The answer must be an exact copy of the entries below, with no images in it.
-- INFORMATION PROVIDED follows --
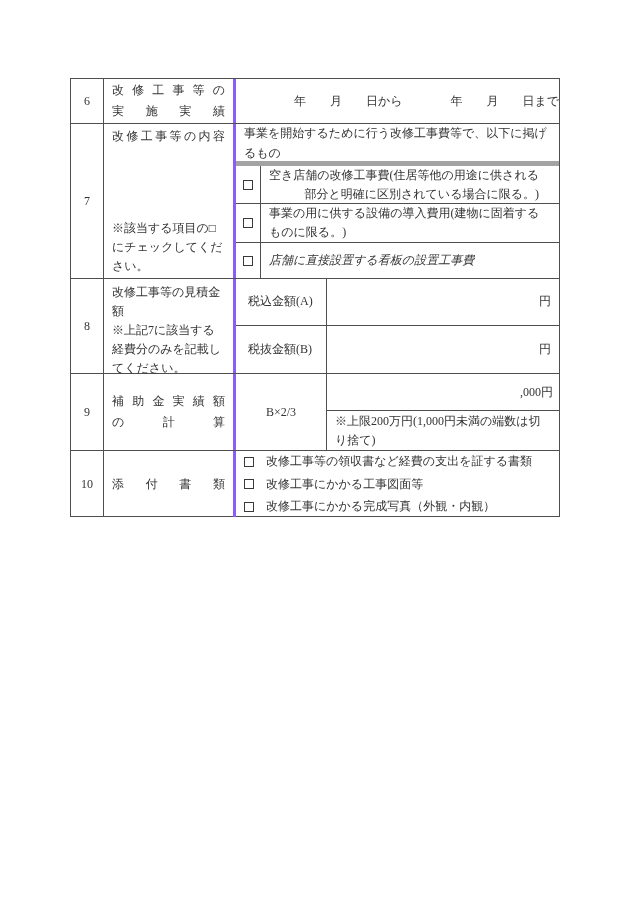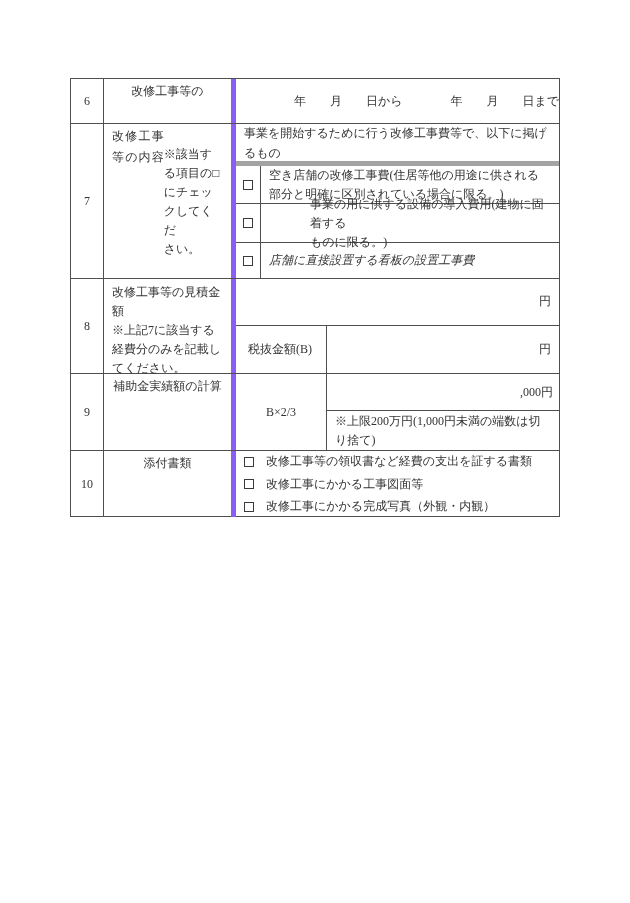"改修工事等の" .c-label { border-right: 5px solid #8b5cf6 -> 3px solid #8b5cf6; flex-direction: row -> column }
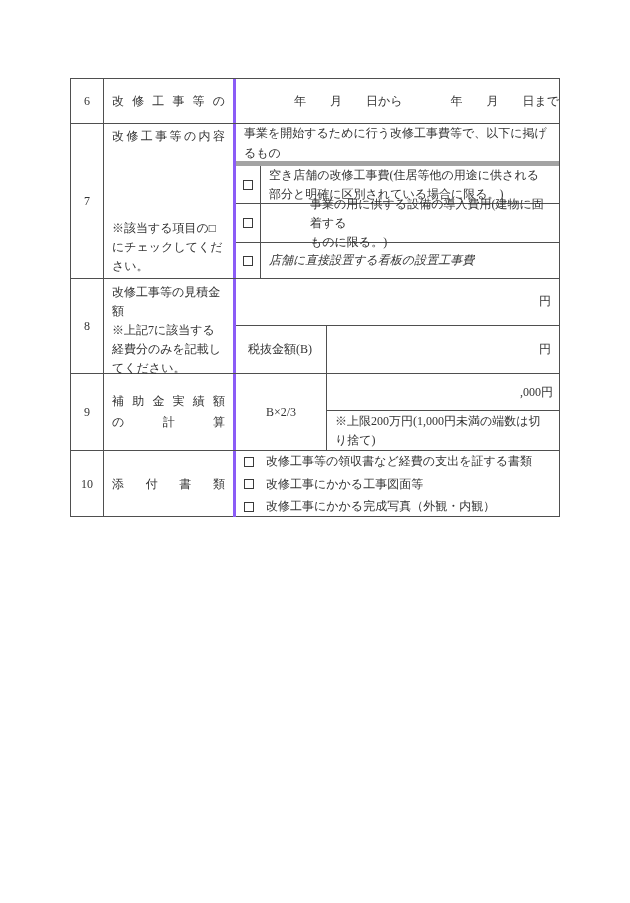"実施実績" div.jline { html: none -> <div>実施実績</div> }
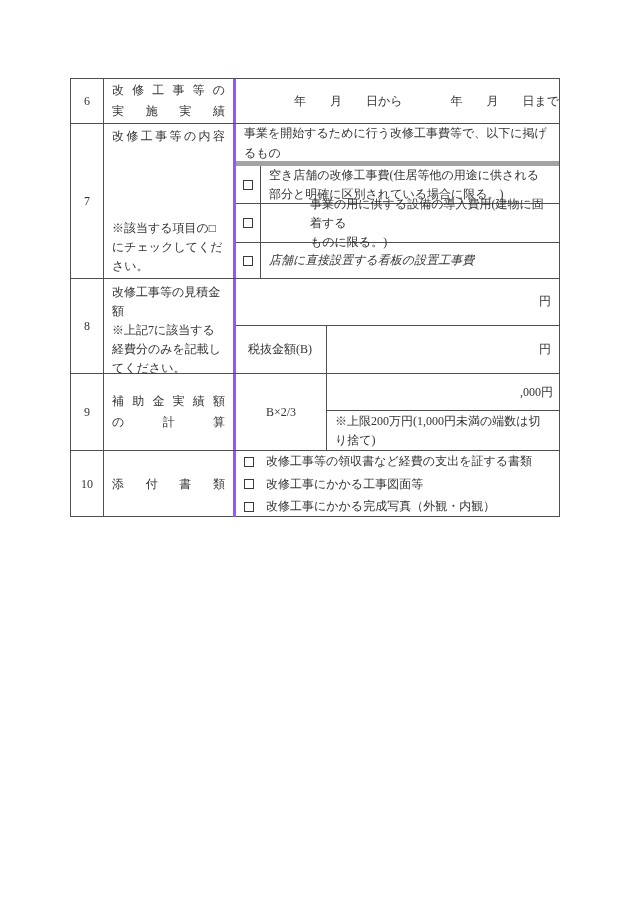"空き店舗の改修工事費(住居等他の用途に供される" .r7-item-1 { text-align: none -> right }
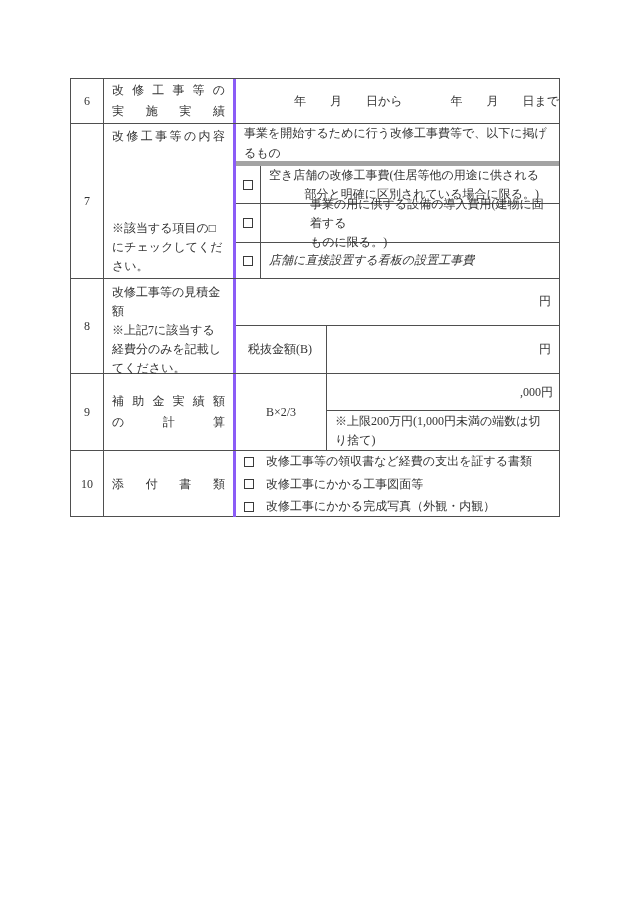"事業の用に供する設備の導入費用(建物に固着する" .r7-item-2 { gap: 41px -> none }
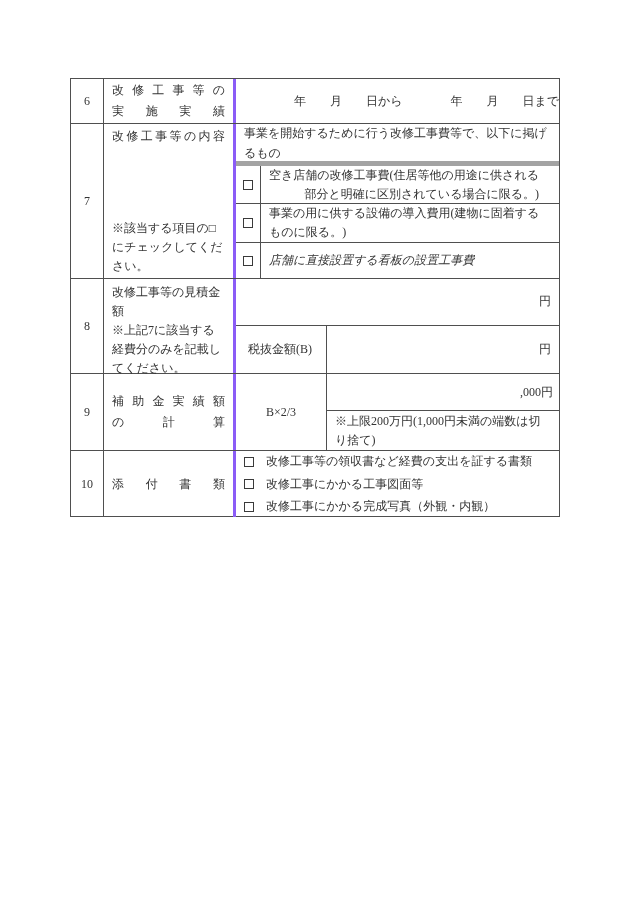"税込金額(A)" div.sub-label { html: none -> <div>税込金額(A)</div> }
-- INFORMATION PROVIDED concluded --
### SOLUTION
"改修工事等の" .c-label { border-right: 5px solid #8b5cf6 -> 3px solid #8b5cf6; flex-direction: row -> column }
"実施実績" div.jline { html: none -> <div>実施実績</div> }
"空き店舗の改修工事費(住居等他の用途に供される" .r7-item-1 { text-align: none -> right }
"事業の用に供する設備の導入費用(建物に固着する" .r7-item-2 { gap: 41px -> none }
"税込金額(A)" div.sub-label { html: none -> <div>税込金額(A)</div> }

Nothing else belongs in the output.